● **Work to complete**
Exactly reproduce the lines from the one containing "osmosis-1 | staking | in progress" through the last line of the data, both ends included, leaving out pictures.
(Stored data begins)
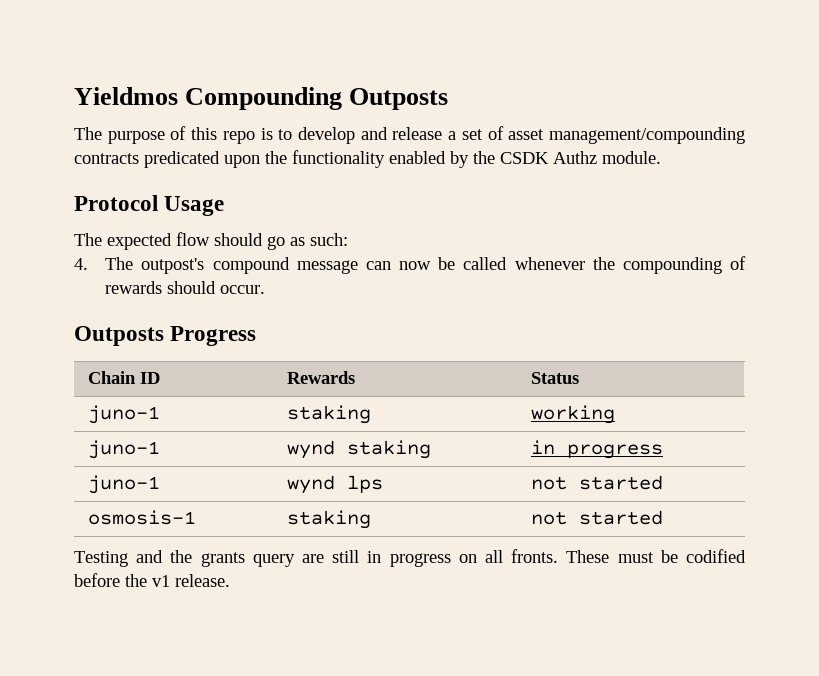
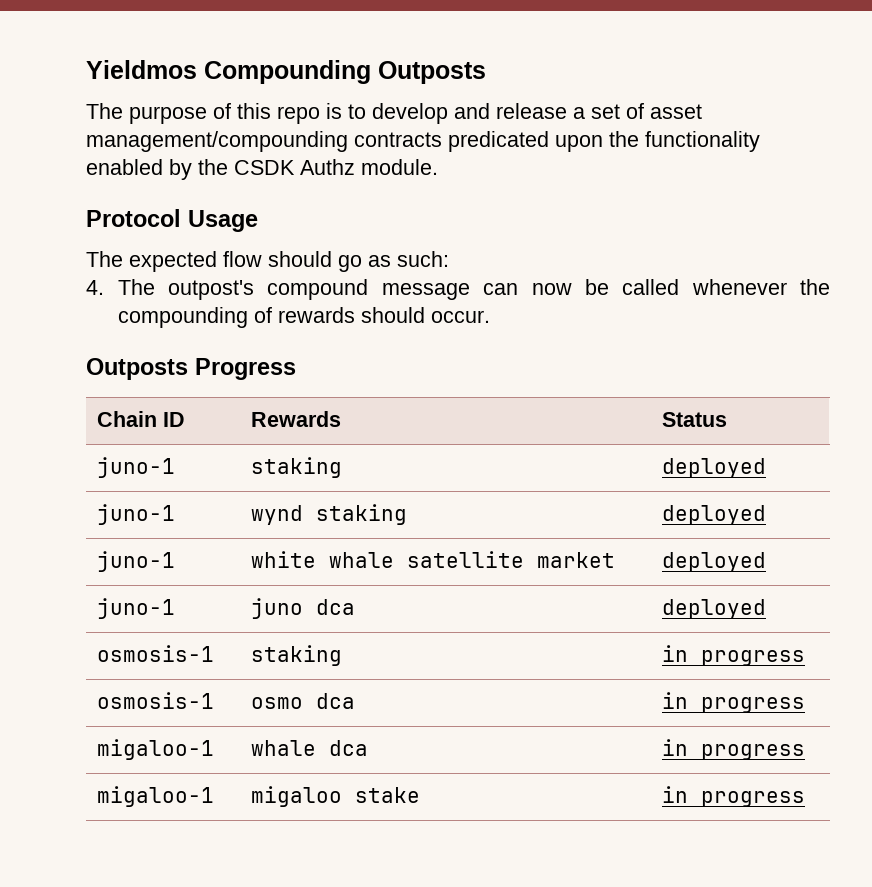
- juno-1 | staking | working
+ juno-1 | staking | deployed
- juno-1 | wynd staking | in progress
- juno-1 | wynd lps | not started
- osmosis-1 | staking | not started
- Testing and the grants query are still in progress on all fronts. These must be codified before the v1 release.
+ juno-1 | wynd staking | deployed
+ juno-1 | white whale satellite market | deployed
+ juno-1 | juno dca | deployed
+ osmosis-1 | staking | in progress
+ osmosis-1 | osmo dca | in progress
+ migaloo-1 | whale dca | in progress
+ migaloo-1 | migaloo stake | in progress

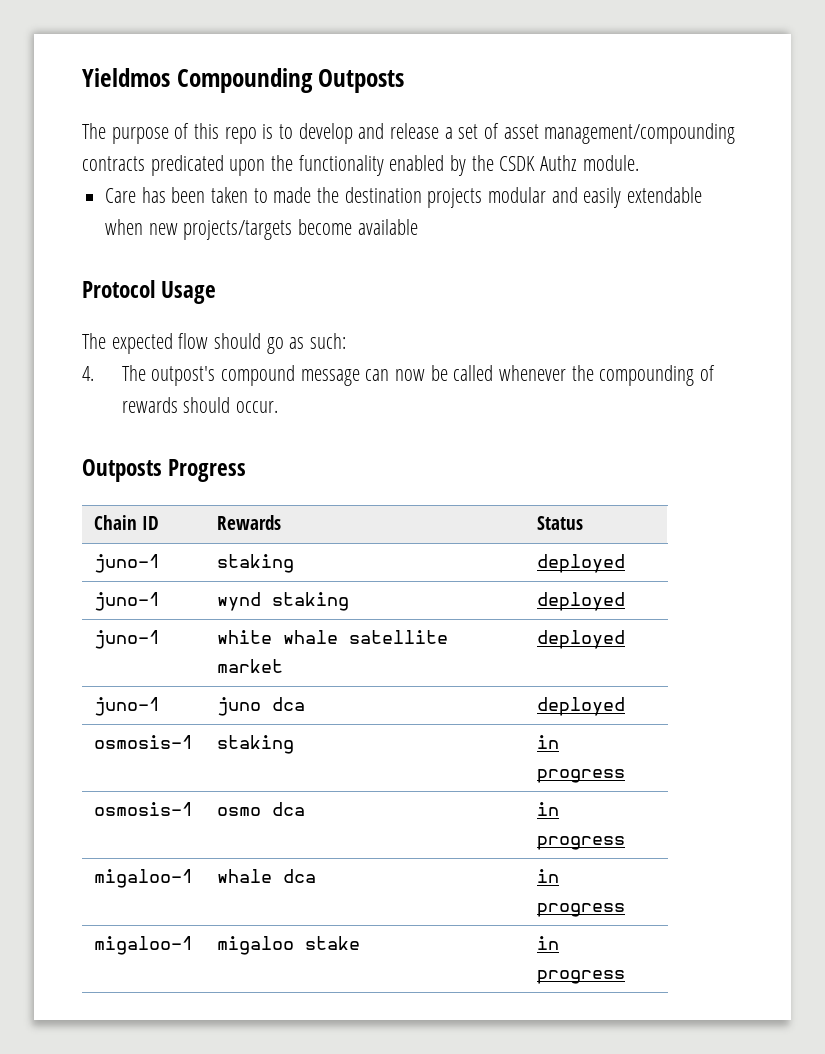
+ Care has been taken to made the destination projects modular and easily extendable when new projects/targets become available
(Stored data ends)
● **Written response**
+ osmosis-1 | staking | in progress
+ osmosis-1 | osmo dca | in progress
+ migaloo-1 | whale dca | in progress
+ migaloo-1 | migaloo stake | in progress

+ Care has been taken to made the destination projects modular and easily extendable when new projects/targets become available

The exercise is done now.